Modi’s Manufacturing Moment: How India Overtook China’s Industrial Momentum

Modi’s Manufacturing Moment - How India Overtook China’s Industrial Momentum
By: Ranjan sarkar.         31 December 2025

For decades, large sections of the global economy viewed India through a lens of underestimation.
Today, those assumptions are being decisively challenged.
A close look at recent industrial data reveals a clear divergence: while China’s industrial production growth is steadily losing momentum, India’s Index of Industrial Production (IIP) is accelerating with renewed strength. In November 2025, China recorded a year-on-year industrial growth of 4.8 percent.
During the same period, India posted a robust 6.7 percent rise in IIP.
The strongest industrial expansion India has seen in two years.

New Delhi:
India’s manufacturing floors are no longer echoing the hesitations of the past; they are reflecting confidence, speed, and structural strength.

At a time when the global economy is navigating uncertainty, a decisive shift is underway.

China, long considered the default engine of global manufacturing, is experiencing a visible slowdown.

India, meanwhile, is moving in the opposite direction—expanding capacity, attracting capital, and deepening industrial activity.

The November 2025 data makes one thing clear: global manufacturing dynamics are undergoing a recalibration, and India is emerging as a central player.

China’s industrial growth trajectory highlights this contrast.

After registering a strong 7.3 percent growth in September 2025, China’s industrial output slowed to 4.9 percent in October and slipped further to 4.8 percent in November.

According to official Chinese statistics, manufacturing growth has weakened, and the utility sector has performed even more poorly.

Projections for the full year suggest only modest improvement over 2024, underscoring sustained pressure across key industrial segments.

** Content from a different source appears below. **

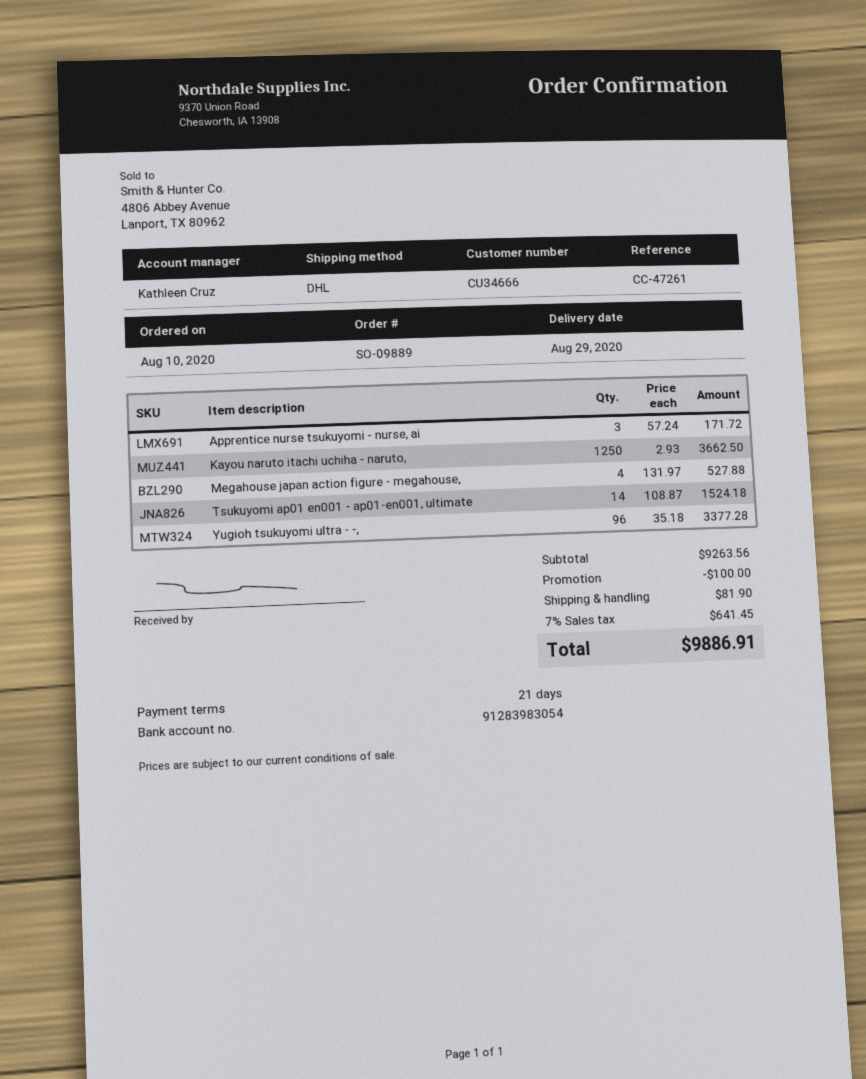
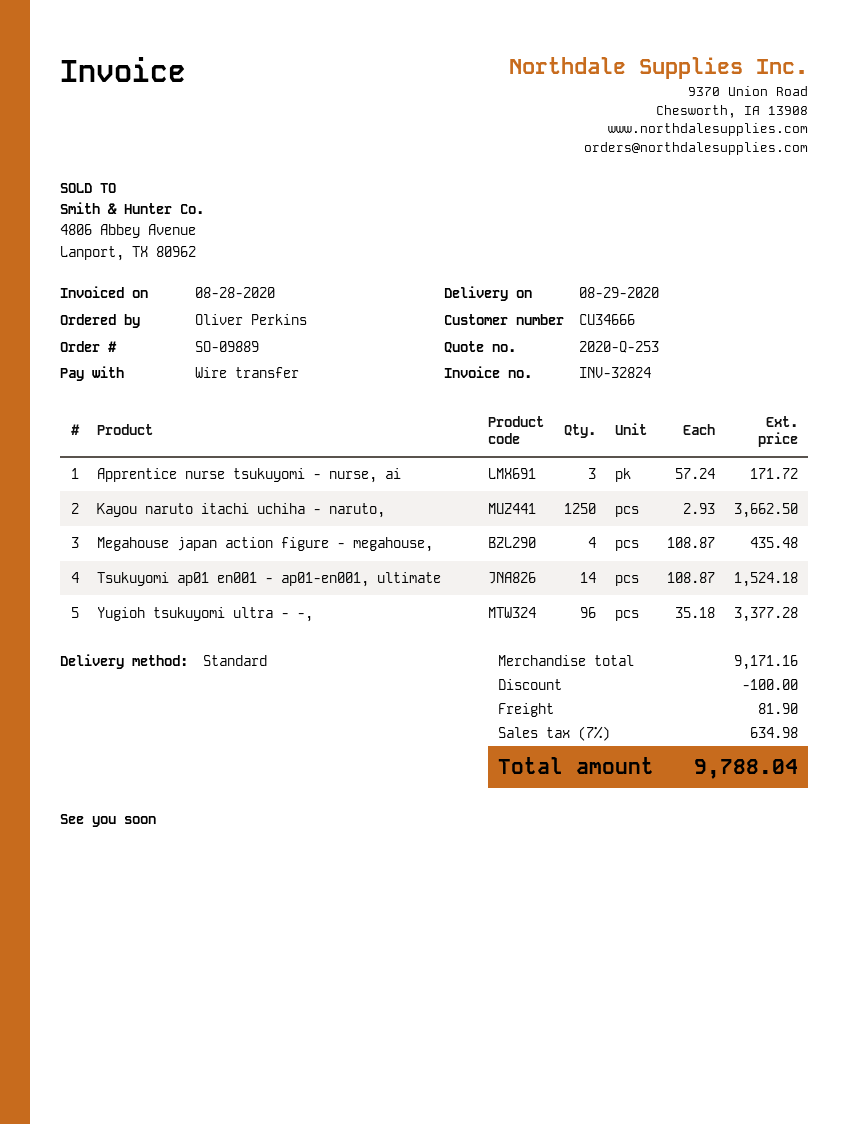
shipping method: DHL -> standard
Megahouse japan action figure - megahouse,: 4 x 131.97 = 527.88 -> 4 x 108.87 = 435.48
subtotal: 9263.56 -> 9171.16
tax: 7% = 641.45 -> 7% = 634.98
total: 9886.91 -> 9788.04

India’s resurgence, however, is not accidental.

It is the outcome of Prime Minister Narendra Modi’s long-term economic vision, anchored in Atmanirbhar Bharat, decisive structural reforms, and a relentless focus on improving the Ease of Doing Business environment.

Over the past decade, cumbersome regulations have been dismantled, approval processes streamlined, digital governance expanded, and policy uncertainty reduced.

These changes have dramatically lowered entry barriers for businesses—both domestic and global.

Crucially, India’s improved Ease of Doing Business framework has become a powerful magnet for foreign direct investment.

Multinational corporations seeking stable, transparent, and scalable manufacturing bases are increasingly choosing India over traditional alternatives.

The Production Linked Incentive (PLI) schemes have further strengthened this momentum by directly rewarding output, efficiency, and innovation across sectors ranging from electronics and semiconductors to pharmaceuticals and renewable energy.

Under Prime Minister Modi’s leadership, India has transitioned from being seen as a difficult market to navigate into one of the most attractive industrial destinations in the world.

Policy clarity, infrastructure expansion, labor and tax reforms, and a pro-enterprise ecosystem have collectively transformed India’s manufacturing landscape.

The November 2025 IIP numbers are therefore more than short-term data points.

They are a reflection of a deeper structural shift—one driven by leadership, reform, and strategic intent.
India is no longer merely positioning itself as an alternative manufacturing hub; under Narendra Modi’s stewardship, it is steadily asserting itself as a global manufacturing powerhouse, built on resilience, competitiveness, and long-term vision.